Keep to your jurisdiction

The Standard Editorial Board of 2012-2013

If students were to think of their relationship with their school, it’s likely that the connection would take the form of a Venn diagram. There are elements that would solely manifest themselves within school and there will be a few that relate solely to his or her life outside education.
As with most Venn diagrams, the most complex field to define is the territory that overlaps both sides. Combining two sets of properties, ideas or rules that are meant to be distinct seems an ill-fated idea. Such is the case when attempting to combine too much of students’ lives inside and outside of school.

Ill-fated ideas lead to ill-fated consequences, and the recent disavowal of parties is starting a dialogue that none of us want to have, since it shouldn’t be an problem to begin with.

The intervention of the administration into the social lives of High School students is unwarranted and, to be frank, a bit bizarre. The school is attempting to seek a solution to a problem that neither it nor any other institution will ever be able to find a way of dealing with the “hazardous” atmosphere that teenage life surround students with. Instead, they are worsening the issue by involving themselves in student’s lives outside the classroom.

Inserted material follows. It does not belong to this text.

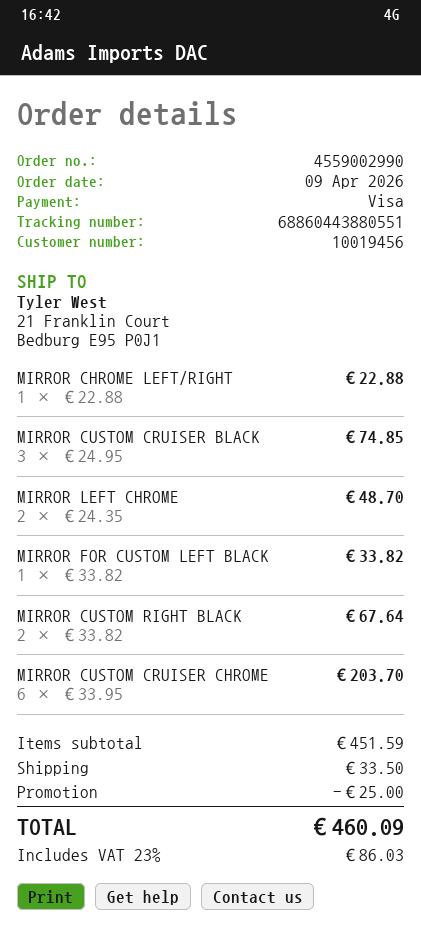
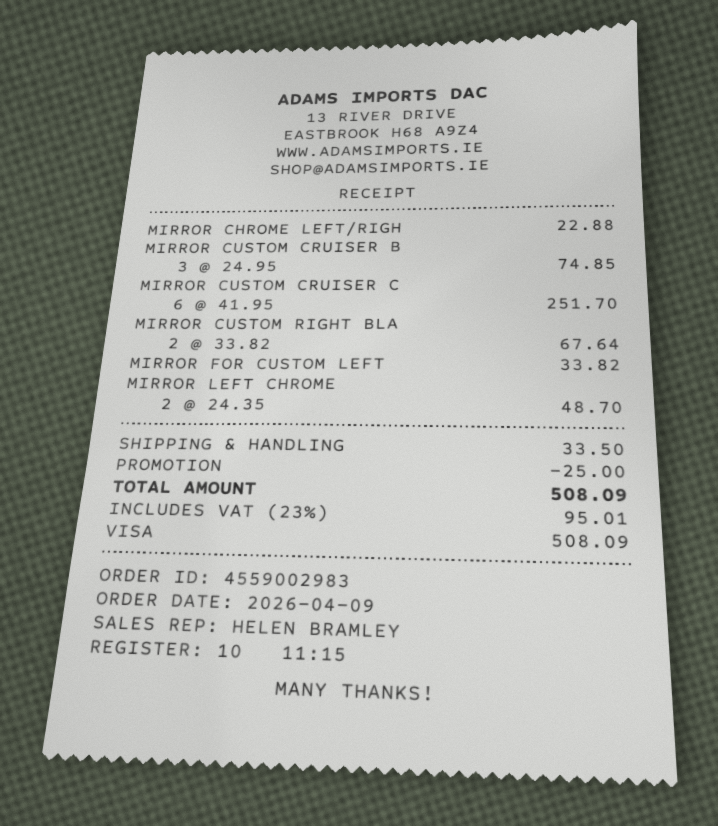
order number: 4559002990 -> 4559002983
MIRROR CUSTOM CRUISER CHROME: 6 x 33.95 = 203.70 -> 6 x 41.95 = 251.70
tax: 23% = 86.03 -> 23% = 95.01
total: 460.09 -> 508.09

The situation can be envisioned as one that is analogous to that of the Prohibition era. It was only after alcoholic substances were outlawed that things began to get ugly. Organized crime, bootlegging and corruption became rampant. When alcohol was banned, it became even more of a coveted substance, a commodity that could be traded on the down-low.

Of course, it would be foolish to declare that underage drinking is the only danger at hand and it can be safely assured that no alcohol cartels shall be formed. The point is, however, that whichever substance is banned shall see its demand rise, not fall. An increased presence by the administration in student’s socials lives, attempting to control what they do and don’t do, will only increase the thirst for condemned activity.

Underage drinking is inevitable. The psychology of teenagers can’t be altered or suppressed by a policy their school mentions. Parents are very aware of this, because it’s nothing new.

Students should not have to worry about the actions performed in their social lives possibly affecting their well-being inside school. Student lives inside and outside have been involved in an awkward and often conflicting marriage for too long. A clear cut distinction must be made between the two. The people in control of students’ lives inside of school have no right to take any unauthorized control outside of it. These people in control, the administration figures in the High School, should he social aspects of lives students have once they leave school. It has zero connection to the schooling students receive and therefore holds no importance to the people in charge of students’ school lives. If this demeanour were to continue, students could be placed into an unhealthy position where they feel everything they do has implications inside school.
The message at heart is not to discourage the school from issuing warnings; rather, it is to disclose that whatever warnings the school issues to parents or students will be to little avail. Yes, perhaps they may be successful in shutting down a party, but no amount of phone calls or emails can even hope to disassemble a mentality. Instead students will become, as they have now, increasingly upset with the school. A healthy relationship between the school and its students will be ruined the more administration interferes with social lives. Social events aren’t just a part of the student agenda, they are a part of life, and they, more often than not, are strictly on one side of the diagram. So please, teachers, leave us kids alone.